The research, which quizzed 1,200 UK workers on interview preparation techniques, found that over three quarters (79.3%) of professionals will prepare questions in advance of an interview, with 92.3% stating that they try to ask a question in every job interview they attend. When asked what questions have jeopardised their chances of bagging a job in the past, candidates revealed the following:

 

1. What does your company do? (53%)
2. How often do you give your employees a pay-rise? (52.9%)
3. Will I have to work long hours? (50.3%)
4. How much will I get paid? (49.8%)
5. Do you offer sick pay? (45.4%)

Other responses included asking how much holiday they will receive and who the company's market competitors are.
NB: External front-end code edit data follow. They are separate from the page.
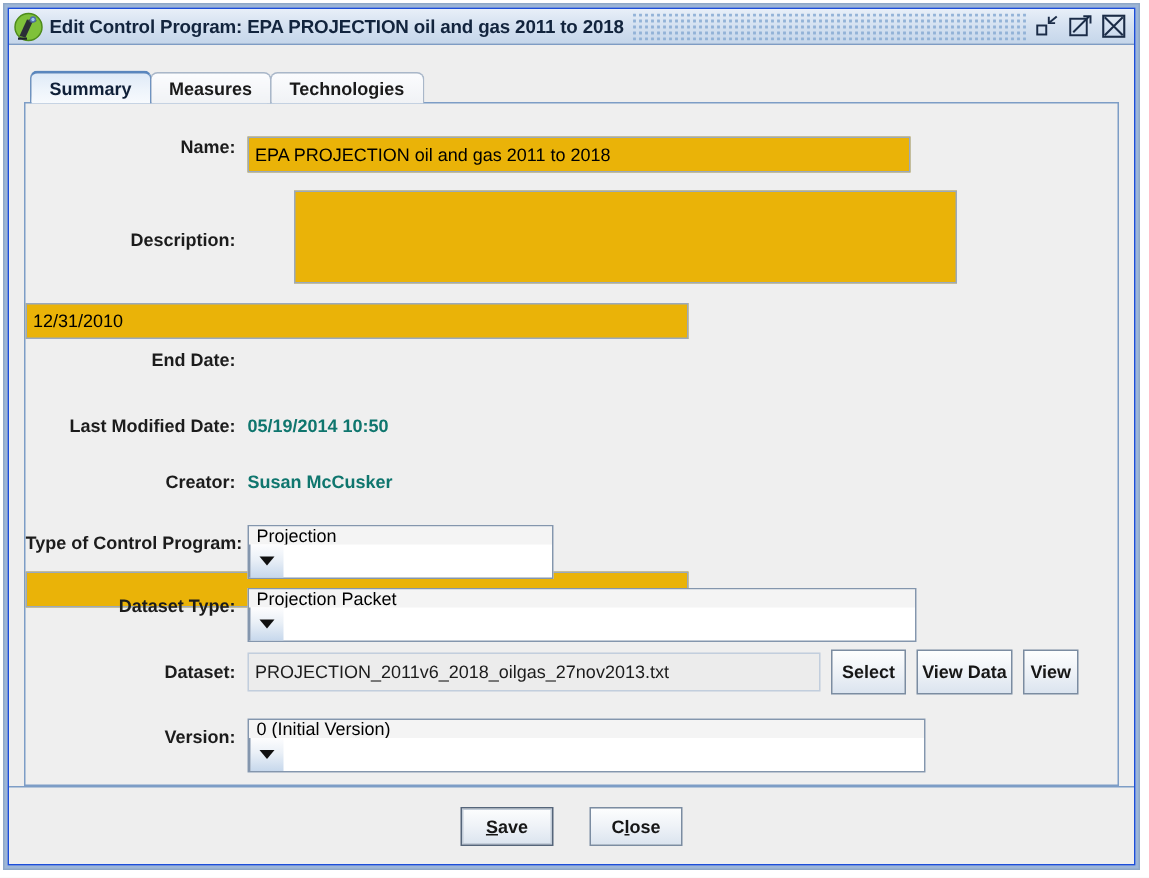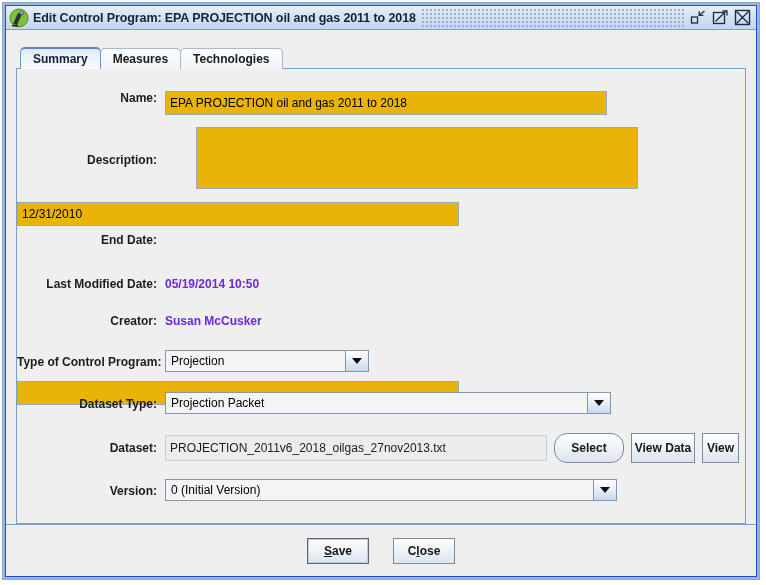--- a/index.html
+++ b/index.html
@@ -176,7 +176,7 @@
   .ro-value {
     font-size: 12px;
     font-weight: bold;
-    color: #6d28d9;
+    color: #0f766e;
     white-space: nowrap;
   }
 

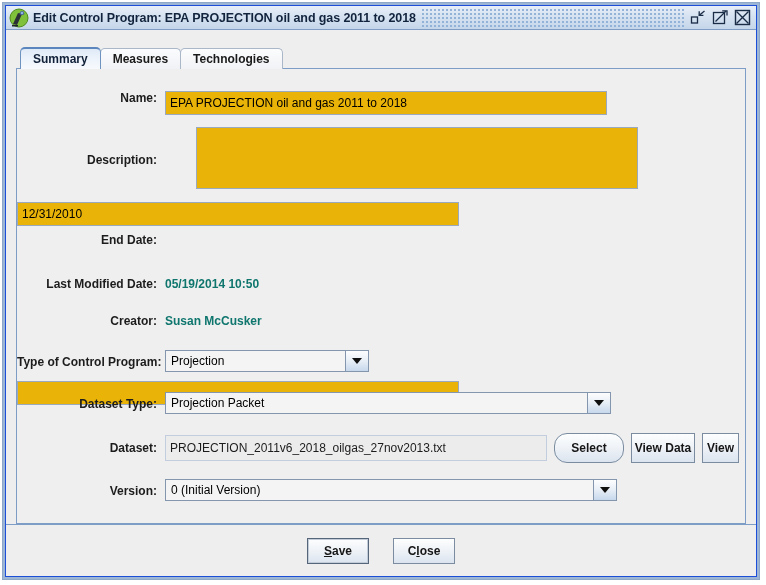--- a/index.html
+++ b/index.html
@@ -207,7 +207,8 @@
     box-sizing: border-box;
     border: 1px solid #8496ad;
     background: #ffffff;
-    height: 22px;
+    height: 36px;
+    flex-direction: column;
   }
   .combo-value {
     flex: 1 1 auto;

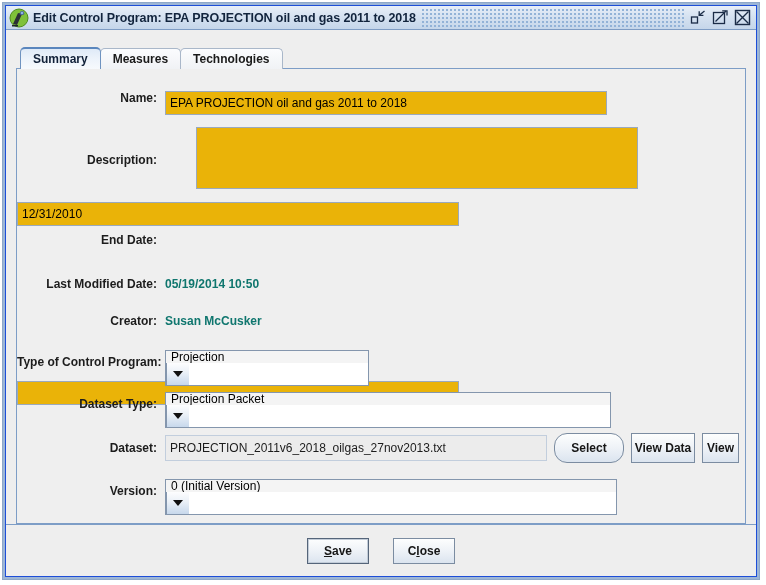--- a/index.html
+++ b/index.html
@@ -389,7 +389,7 @@
           <div class="row" style="top:366px;">
             <span class="lbl" style="padding-top:6px;">Dataset:</span>
             <input class="tfield disabled" style="width: 382px; height: 26px;" type="text" readonly="" value="PROJECTION_2011v6_2018_oilgas_27nov2013.txt">
-            <span class="btn" style="width:70px;height:30px;margin-left:7px;margin-top:-2px;border-radius:13px;">
+            <span class="btn" style="width:50px;height:30px;margin-left:7px;margin-top:-2px;">
               <span>Select</span>
             </span>
             <span class="btn" style="width:64px;height:30px;margin-left:7px;margin-top:-2px;">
Furthermore, the majority (54.7%) of professionals think it is appropriate to ask 3-5 questions, while 33.4% would ask 1-2 and 9.2% 6-10.

 

Furthermore, the research also quizzed candidates on the questions that they've asked in an interview which have been well received and boosted their chances of getting the job. The responses included:

1. Is there room for development in this position? (74.2%)
2. How would you describe the general culture of the company and the workplace? (51.3%)
3. What are the team like that I will be working with? (36.8%)
4. When can I start? (24.2%)
5. How do you measure success? (23.3%)

Interestingly, a separate piece of research conducted amongst 200 UK recruitment professionals, revealed that recruiters think there are candidates shouldn't ask in an interview, including what happens if they're late or call in sick and how soon they can expect a promotion.